TilemapKit draws all map orientations and stagger variations. It can read and write TMX files created with Tiled Map Editor, with or without compression. Maps can be completely modified at runtime. Coordinate conversion, neighbor tile coordinates, tile corner offsets, and many more convenience features included.
GameplayKit features built-in: create grid graphs from blocked/walkable tiles or using tile costs, editable as properties in Tiled. Or create obstacle graphs from polygon, rectangle and circle objects, or using tile-shaped vertices. Note: GameplayKit features require iOS 9 / OS X 10.11.
TilemapKit comes with dozens of example TMX files, free tilesets and demo projects. See the gallery above.
How is TilemapKit better than JSTilemap and CCTiledMap?
The other solutions only support a small set of features offered by Tiled. They do not support all map orientations, specifically: hex maps and staggered isometric support.
They don’t load all TMX features: for instance tile collisions, tile animations, terrain information is completely absent, and runtime access to existing features (ie tile GID array) is limited.
There’s little to no support and artifacts (“black lines”) are common. In particular the performance of JSTilemap for maps larger than the screen decreases with the size of the map.
Have I mentioned the sketchy @2x, @3x support? In CCTiledMap you have to resort to making copies of your TMX file, one for each resolution.
TilemapKit is compatible with v3.x of both Cocos2D-SpriteBuilder and Cocos2D-ObjC (formerly known as cocos2d-iphone / cocos2d-swift).
TilemapKit does not work with Cocos2D-X. Disappointed? Vote for a port!
Aren’t Tilemaps trivial?
No. Not at all.
In case you’re thinking “draw a couple sprites on a grid, done – what’s the big deal?” know that only orthogonal Tilemaps are that trivial, and only if you inefficiently draw all tiles, even those outside the screen bounds.

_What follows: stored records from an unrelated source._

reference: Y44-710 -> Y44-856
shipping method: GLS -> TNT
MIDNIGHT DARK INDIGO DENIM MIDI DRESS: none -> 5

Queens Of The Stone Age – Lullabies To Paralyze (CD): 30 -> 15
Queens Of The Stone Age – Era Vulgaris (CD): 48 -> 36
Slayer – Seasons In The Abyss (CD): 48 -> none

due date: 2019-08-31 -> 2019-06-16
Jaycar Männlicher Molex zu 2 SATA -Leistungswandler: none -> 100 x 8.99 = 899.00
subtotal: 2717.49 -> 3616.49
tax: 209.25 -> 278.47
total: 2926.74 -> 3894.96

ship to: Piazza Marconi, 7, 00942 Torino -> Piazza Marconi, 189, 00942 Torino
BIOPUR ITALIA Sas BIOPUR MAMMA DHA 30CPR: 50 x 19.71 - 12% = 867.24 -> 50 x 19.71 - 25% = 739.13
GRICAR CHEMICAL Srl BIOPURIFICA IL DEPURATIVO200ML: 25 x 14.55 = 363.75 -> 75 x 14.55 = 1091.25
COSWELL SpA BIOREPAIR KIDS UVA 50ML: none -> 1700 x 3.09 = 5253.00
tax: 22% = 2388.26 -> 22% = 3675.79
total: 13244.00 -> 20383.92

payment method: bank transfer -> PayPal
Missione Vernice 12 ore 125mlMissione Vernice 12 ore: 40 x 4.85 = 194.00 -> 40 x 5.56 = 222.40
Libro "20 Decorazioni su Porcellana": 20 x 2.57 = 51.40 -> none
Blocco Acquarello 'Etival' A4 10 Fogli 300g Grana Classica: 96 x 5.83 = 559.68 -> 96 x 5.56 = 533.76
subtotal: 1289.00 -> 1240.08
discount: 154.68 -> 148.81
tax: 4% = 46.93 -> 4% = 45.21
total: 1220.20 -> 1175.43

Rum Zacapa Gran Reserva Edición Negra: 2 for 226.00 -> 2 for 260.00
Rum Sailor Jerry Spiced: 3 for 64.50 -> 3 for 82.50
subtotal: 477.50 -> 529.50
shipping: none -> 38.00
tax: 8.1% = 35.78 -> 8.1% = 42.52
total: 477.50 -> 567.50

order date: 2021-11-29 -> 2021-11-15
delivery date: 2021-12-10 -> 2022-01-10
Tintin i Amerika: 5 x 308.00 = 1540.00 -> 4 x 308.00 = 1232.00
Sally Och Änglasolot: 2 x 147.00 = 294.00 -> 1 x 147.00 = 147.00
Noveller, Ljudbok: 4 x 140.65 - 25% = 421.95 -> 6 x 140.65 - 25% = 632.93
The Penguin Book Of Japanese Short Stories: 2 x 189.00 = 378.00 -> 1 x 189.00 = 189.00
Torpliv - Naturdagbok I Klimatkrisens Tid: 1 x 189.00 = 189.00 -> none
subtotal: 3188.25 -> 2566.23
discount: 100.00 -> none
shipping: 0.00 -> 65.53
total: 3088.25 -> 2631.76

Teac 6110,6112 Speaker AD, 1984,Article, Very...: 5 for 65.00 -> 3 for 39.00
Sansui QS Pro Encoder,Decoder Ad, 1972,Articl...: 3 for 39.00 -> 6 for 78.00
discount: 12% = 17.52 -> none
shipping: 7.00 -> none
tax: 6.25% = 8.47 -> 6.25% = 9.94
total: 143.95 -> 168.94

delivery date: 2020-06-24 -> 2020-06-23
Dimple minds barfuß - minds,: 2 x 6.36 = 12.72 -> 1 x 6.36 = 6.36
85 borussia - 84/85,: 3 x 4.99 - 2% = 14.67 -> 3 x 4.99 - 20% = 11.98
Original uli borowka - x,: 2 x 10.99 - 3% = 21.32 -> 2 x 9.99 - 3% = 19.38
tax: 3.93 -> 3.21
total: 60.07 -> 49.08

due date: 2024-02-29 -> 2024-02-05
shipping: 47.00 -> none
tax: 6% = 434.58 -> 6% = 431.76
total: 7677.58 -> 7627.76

There’s a substantial amount of trigonometry for coordinate conversion and rendering required. Performance optimizations are critical for tilemaps, thus not drawing tiles outside the screen is a must have, as is multithreading the tile render loop.
Fixing artifacts requires applying stringent rules to positioning tiles, and possibly stretching textures without distorting the map. Not to mention reading and writing zlib compressed, base64 encoded TMX files.
And there’s a lot more!
A grid path on a staggered map means you’ll have to account for the fact that coordinates aren’t evenly distributed, they “jump” by +2/+0 or by +1/-1 every other row, depending on stagger settings. This basically changes every indexing algorithm from the basic orthogonal
y * width + x to something much, much more complex.
All of this, and more, is already taken care of for you if you use TilemapKit. And if there’s something missing, let us know, we’ll be happy to add it if it’s of general interest.
When … ?
TilemapKit will be available soon, early August 2015.
TilemapKit is a project by frustrated tilemap game developers Steffen Itterheim (aka LearnCocos2D, author of Learn Cocos2D and Learn SpriteBuilder) and Marcus Lubczyk.